Heading back, he feels no less light-headed. As if, he thinks, all his life he has been housed, held—in a membrane—and here at last he is breaking through. It was a little like this when he first realized he could swim.
Around him are women’s nightclothes, colors so lightly blue, so faintly pink and beige, so laced and silken that they seem to tend toward creating some puzzle of a creature within the trees. In the looks of a saleswoman whose lips glisten red, whose eyes and eyelashes look like miniature birds in small cages, whose cheeks are dusted perversely pale—in the midst of her perfume he seems to receive another glimpse.
“Ready to go?” he says, approaching the table, not sitting down.
Reaching to take his hand, to steer him into sitting again on his side of the table, she whispers, “One thing I want you to know.
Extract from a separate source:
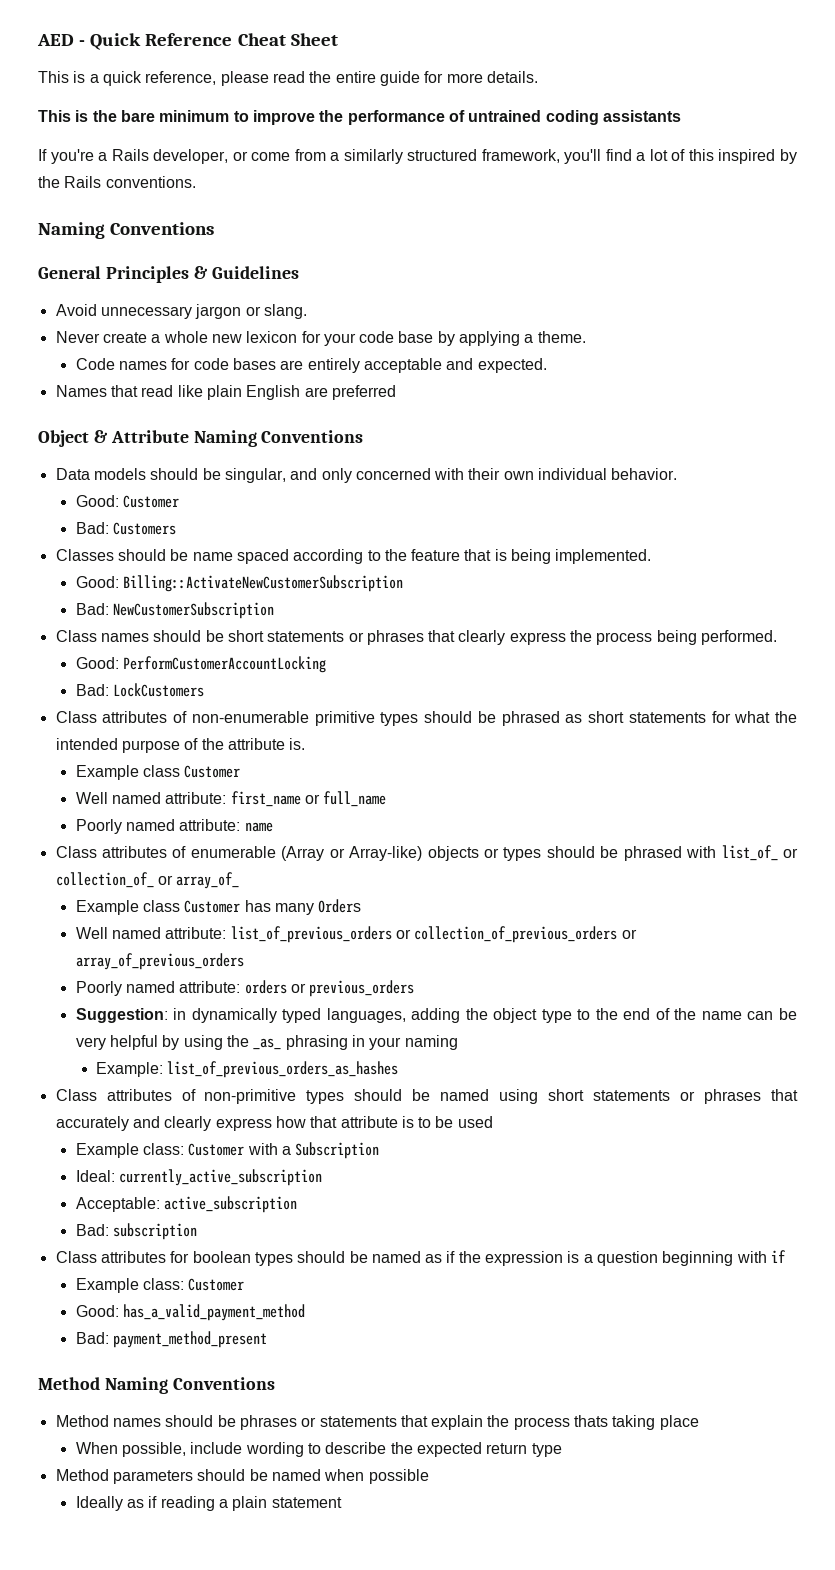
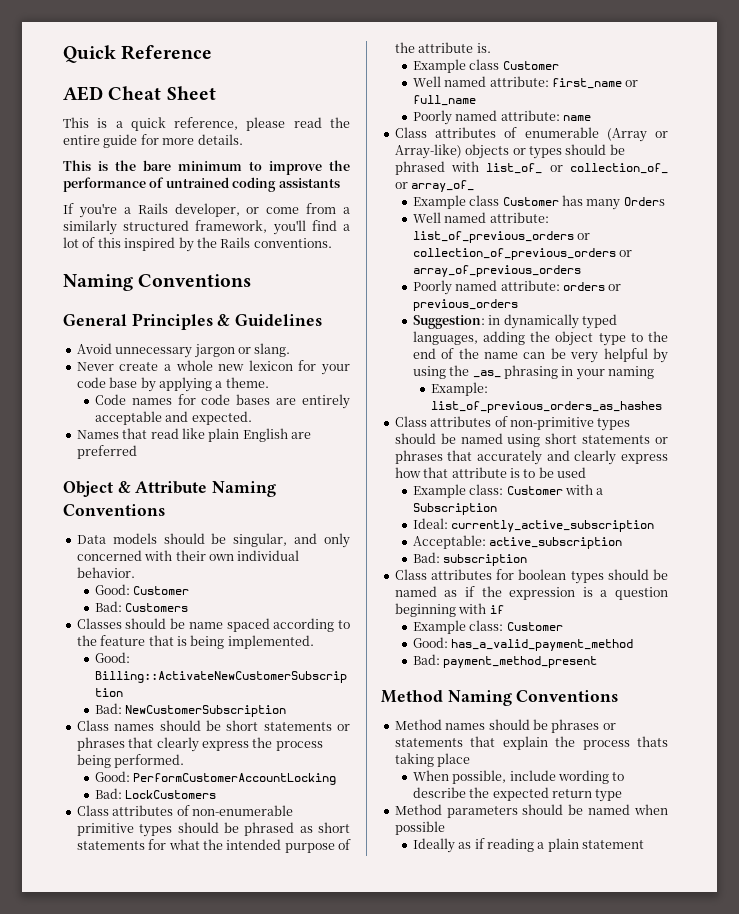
- AED - Quick Reference Cheat Sheet
+ Quick Reference
+ AED Cheat Sheet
Don’t you go thinking I meant what I didn’t mean. I think it’s cute you never done nothing with no girl, if that’s what you meant. But don’t you think I meant what I didn’t mean, because that’s not what I meant at all.”
There are her eyes, her red mouth, her glossy hair like icing on a cake. There are her gold earrings. “I know you didn’t mean that,” he says.
“Let’s go do it then,” she says—and adds, “Just kidding.”